Which “external factors” might have spooked the European Union from the return of the Iran deal they pushed over the last five years? Vladimir Putin certainly counts among them. But does Joe Biden as well?
Whatever the cause, the sudden stop in momentum toward an agreement came as a surprise:
The European Union foreign policy chief has said that talks in Vienna to resurrect the 2015 nuclear accord between Iran and global powers should be paused because of “external factors”.
“A pause in #ViennaTalks is needed, due to external factors,” said Josep Borrell on Twitter on Friday at the end of a week in which western officials had hoped a deal would be announced. The Islamic republic has been in indirect talks with the US, brokered by the EU, for the past 11 months.

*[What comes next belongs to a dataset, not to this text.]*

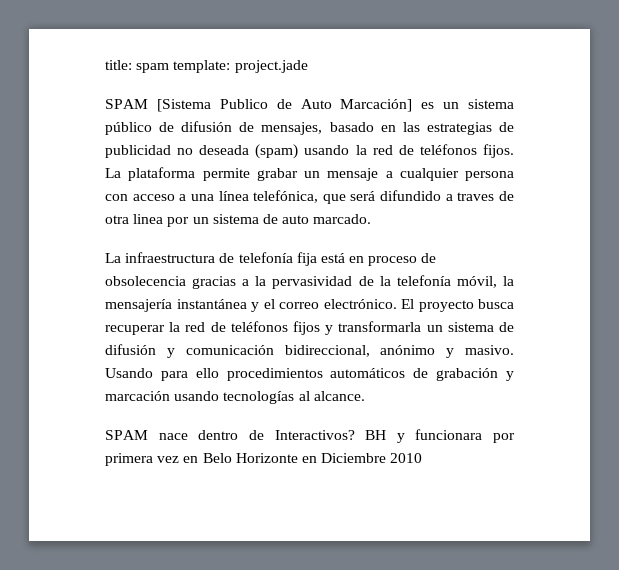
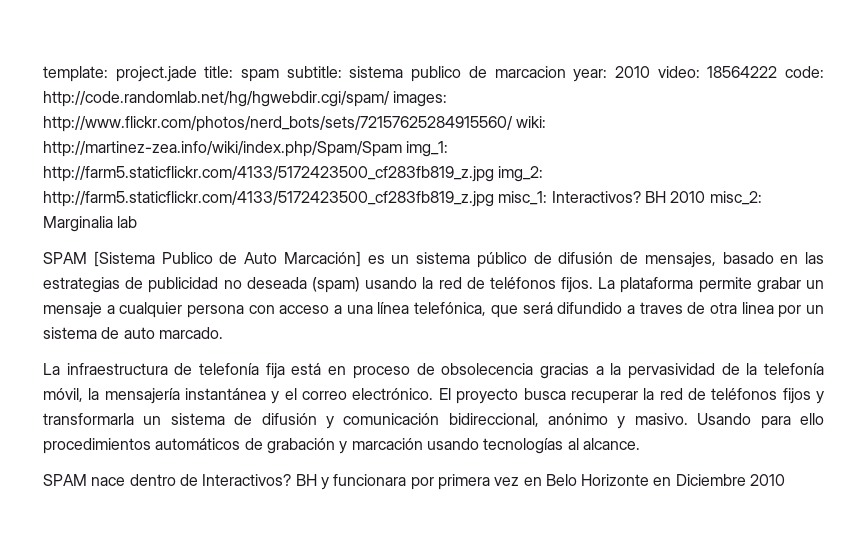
- title: spam template: project.jade
+ template: project.jade title: spam subtitle: sistema publico de marcacion year: 2010 video: 18564222 code: http://code.randomlab.net/hg/hgwebdir.cgi/spam/ images: http://www.flickr.com/photos/nerd_bots/sets/72157625284915560/ wiki: http://martinez-zea.info/wiki/index.php/Spam/Spam img_1: http://farm5.staticflickr.com/4133/5172423500_cf283fb819_z.jpg img_2: http://farm5.staticflickr.com/4133/5172423500_cf283fb819_z.jpg misc_1: Interactivos? BH 2010 misc_2: Marginalia lab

“A final text is essentially ready and on the table,” added Borrell. “As coordinator, I will, with my team, continue to be in touch with all . . . participants and the US to overcome the current situation and to close the agreement.”
The fact that this pause came out of the EU seems rather significant, especially since it looked as though Biden and his team were sprinting toward a complete capitulation. Former State Department official Gabriel Noronha has tried to get Congress involved by publishing leaks from within the negotiations passed along by his career contacts at Foggy Bottom in an effort to stall the surrender. It was going so well for Russia, Iran, and China that Putin’s interlocutor openly bragged about it last week to reporters:
Shocking video: This is the lead Russian negotiator for the Iran nuclear talks, Mikhail Ulyanov.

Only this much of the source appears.